Trabajo de miseria | El Nuevo Siglo
Domingo, 24 de Marzo de 2019

Cada mañana Juan, después de tomar una humeante taza de café, abandona su humilde rancho para ir a trabajar la tierra. Y así, entre la bruma del amanecer, el olor dulce de sus cafetales, el canto alegre de los pájaros y la aparición y puesta del astro rey, han transcurrido sus últimos 50 años de vida.

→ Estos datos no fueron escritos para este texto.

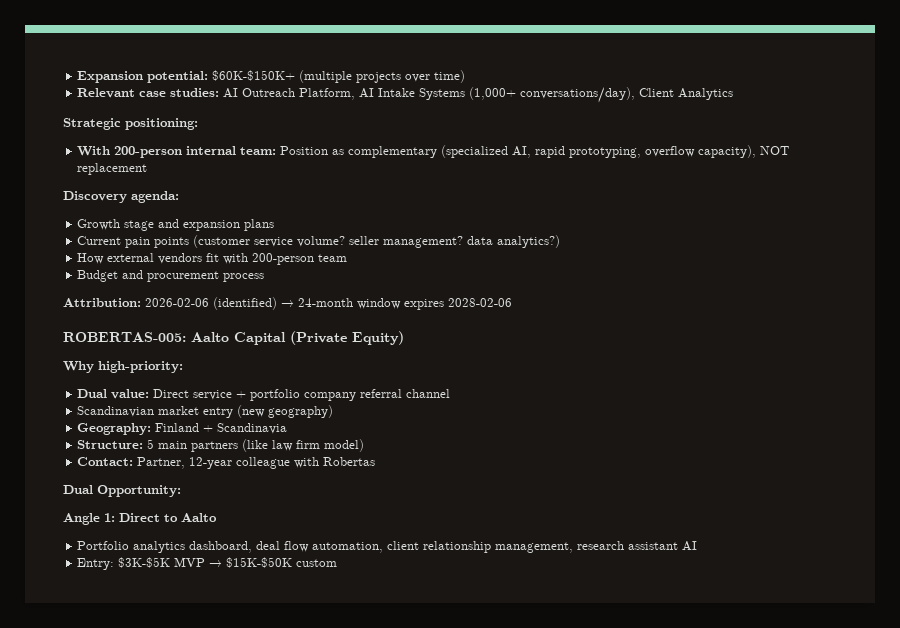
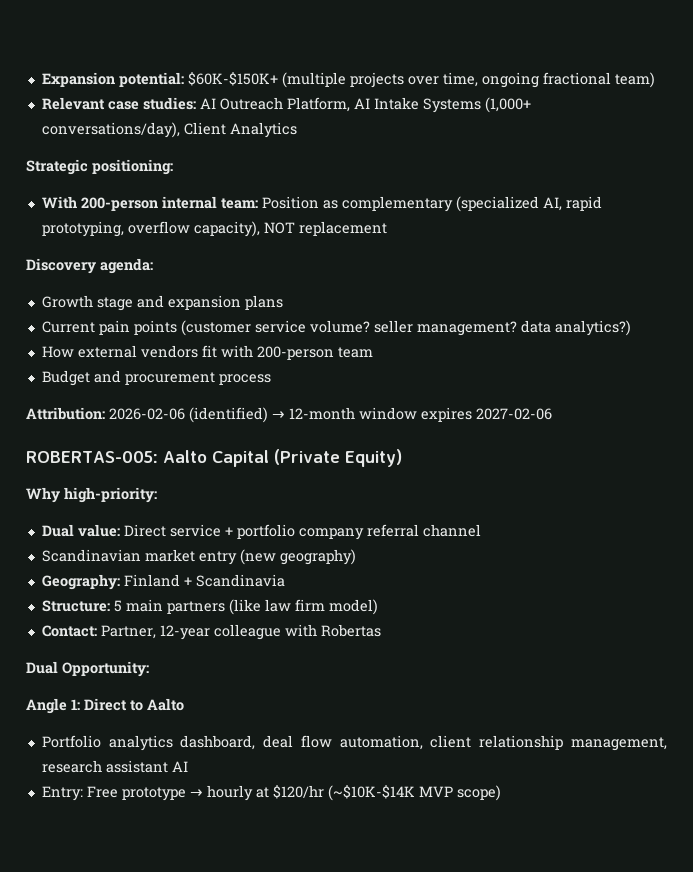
- Expansion potential: $60K-$150K+ (multiple projects over time)
+ Expansion potential: $60K-$150K+ (multiple projects over time, ongoing fractional team)
- Attribution: 2026-02-06 (identified) → 24-month window expires 2028-02-06
+ Attribution: 2026-02-06 (identified) → 12-month window expires 2027-02-06
- Entry: $3K-$5K MVP → $15K-$50K custom
+ Entry: Free prototype → hourly at $120/hr (~$10K-$14K MVP scope)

Aunque lo suyo no es el deporte, es un aguerrido escalador que desafía las abruptas montañas de los Andes. Si viviera en  los Alpes Europeos le llamarían alpinista. Pero como vive en Colombia, no le llaman andinista o montañista tan siquiera. Simplemente le dicen recolector de café.

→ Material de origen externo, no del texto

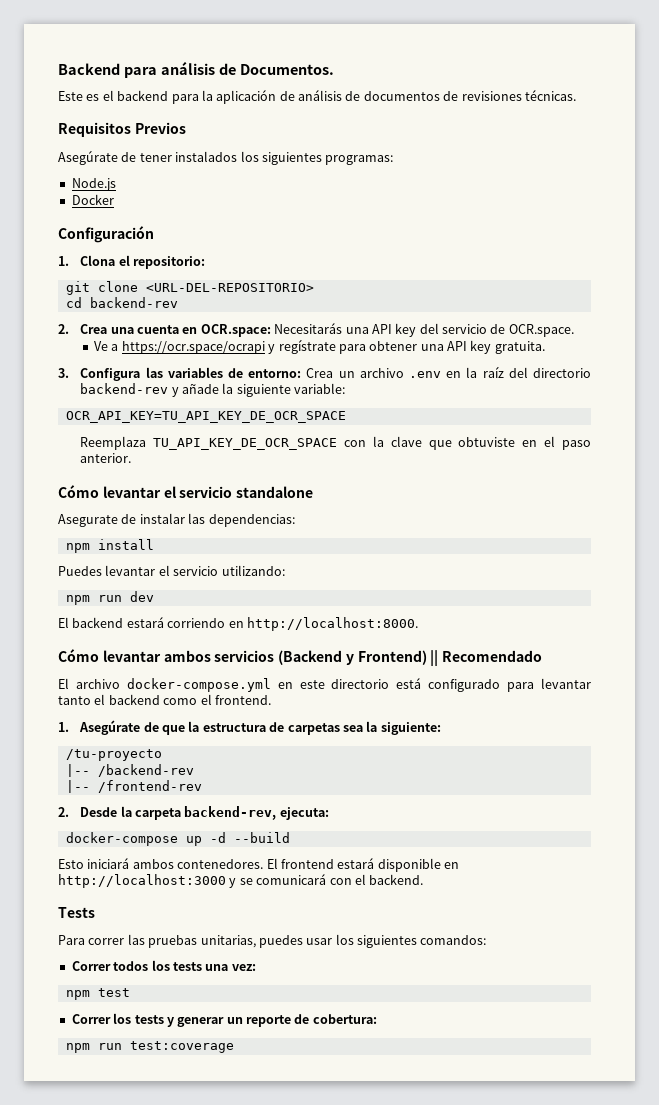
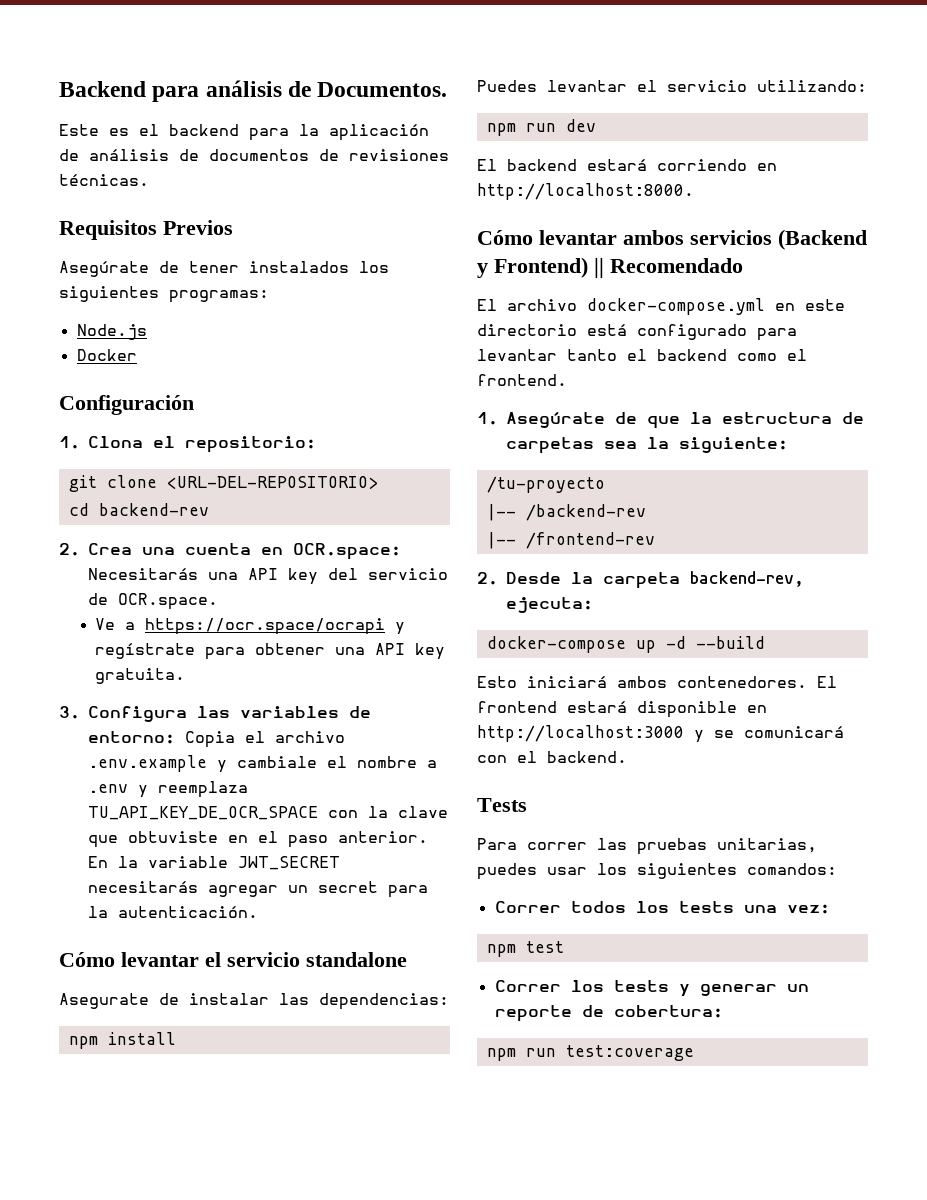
- 3. Configura las variables de entorno: Crea un archivo .env en la raíz del directorio backend-rev y añade la siguiente variable:
- OCR_API_KEY=TU_API_KEY_DE_OCR_SPACE
- Reemplaza TU_API_KEY_DE_OCR_SPACE con la clave que obtuviste en el paso anterior.
+ 3. Configura las variables de entorno: Copia el archivo .env.example y cambiale el nombre a .env y reemplaza TU_API_KEY_DE_OCR_SPACE con la clave que obtuviste en el paso anterior. En la variable JWT_SECRET necesitarás agregar un secret para la autenticación.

Desafiando la gravedad, amarra  con un lazo su liviana humanidad en el tronco del árbol que cosecha, y terciado a su cintura, va colgado el canasto en el que, uno a uno, irá depositando los granos de miseria y gloria con que se conoce al mejor café del mundo.

Otros países lo producen de manera tecnificada, con grandes plantaciones cultivadas en terrenos planos y mecanizada la recolección de la cosecha. En el nuestro se siembra en las hondonadas  y precipicios que le dan su sabor y aroma, y su colecta es la actividad manual de verdaderos artesanos.

Juan es  apenas uno de ellos, y quizás de los más testarudos, que porfía en su tarea a pesar de la pobreza que le genera. Su hijo Antonio, aprendió desde muy temprana edad el oficio del padre. Le acompañó  en sus duras faenas y muchas veces viajó al pueblo con Él, para llevar a lomo de su fiel y abnegada mula, el producto de su tenaz esfuerzo.

Frustrados, una y otra vez, regresaron cabizbajos  siempre a su parcela, al ver que lo recibido no compensaba siquiera lo invertido.

A los 20 años de edad, Antonio dejó atrás el rancho paterno, cruzó la cordillera.  Llegó  a tierras lejanas, abandonadas de la mano de Dios y del Estado, y comenzó una nueva labor en el campo, esta vez como raspachin de coca. ¡Y vaya que le ha ido bien! En poco tiempo ha conseguido más que lo que su padre en una vida entera.

¿Por qué maldita razón a quienes trabajan en los cultivos de la legalidad les pagan una miseria, y a los de la ilegalidad  una fortuna?

¿Por qué quien labora honradamente la tierra se empobrece, y quien lo hace al margen de la ley se enriquece?

Para ello no tiene respuestas. El sólo sabe que, a miles de kilómetros de distancia, en un país que no conoce, existe algo a lo que llaman bolsa de valores. Y que en ese lugar le definen el precio a su café.

Se sorprende de ver en la televisión cómo, en un recinto lleno de pantallas, cual manicomio de gente corriendo de un lado para otro,  un hombre con un martillo de madera en la mano, determina que  por una libra del grano se paga un mínimo de 5 dólares, pero a él, sólo le pagan 0,90 centavos.  ¿Quién diablos se está quedando con la ganancia de su trabajo?

Resulta difícil explicarle que el consumidor final de ese país paga bien, pero que los intermediarios del café ganan como si vendieran coca.

¿No será  ya la hora de decirle a los gobernantes de los Estados Unidos que la guerra contra las drogas será una lucha perdida mientras el fruto del esfuerzo de nuestros campesinos siga quedando en los bolsillos de unos opulentos e insensibles especuladores?

¿Dónde estará la diplomacia gubernamental para hacer la sentida denuncia?

¿Será que legalizando se quiebra el maldito negocio de la droga? El problema  al menos dejaría de ser nuestro. Será de los países consumidores, entre otros, de aquellos que pagan miseria por nuestro café.

Juan Valdés, que así se apellida, tiene  si acaso cinco o diez años de vida, para seguir siendo el romántico campesino cafetero.

Su hijo Antonio tiene toda una vida por delante para continuar viviendo entre cultivos ilícitos y bandas de narcotraficantes.

Eso si antes no cae preso en una fría celda en los Estados Unidos, donde cada mañana le suministren una taza de café que le recuerde a su amado padre y a su desgraciada tierra.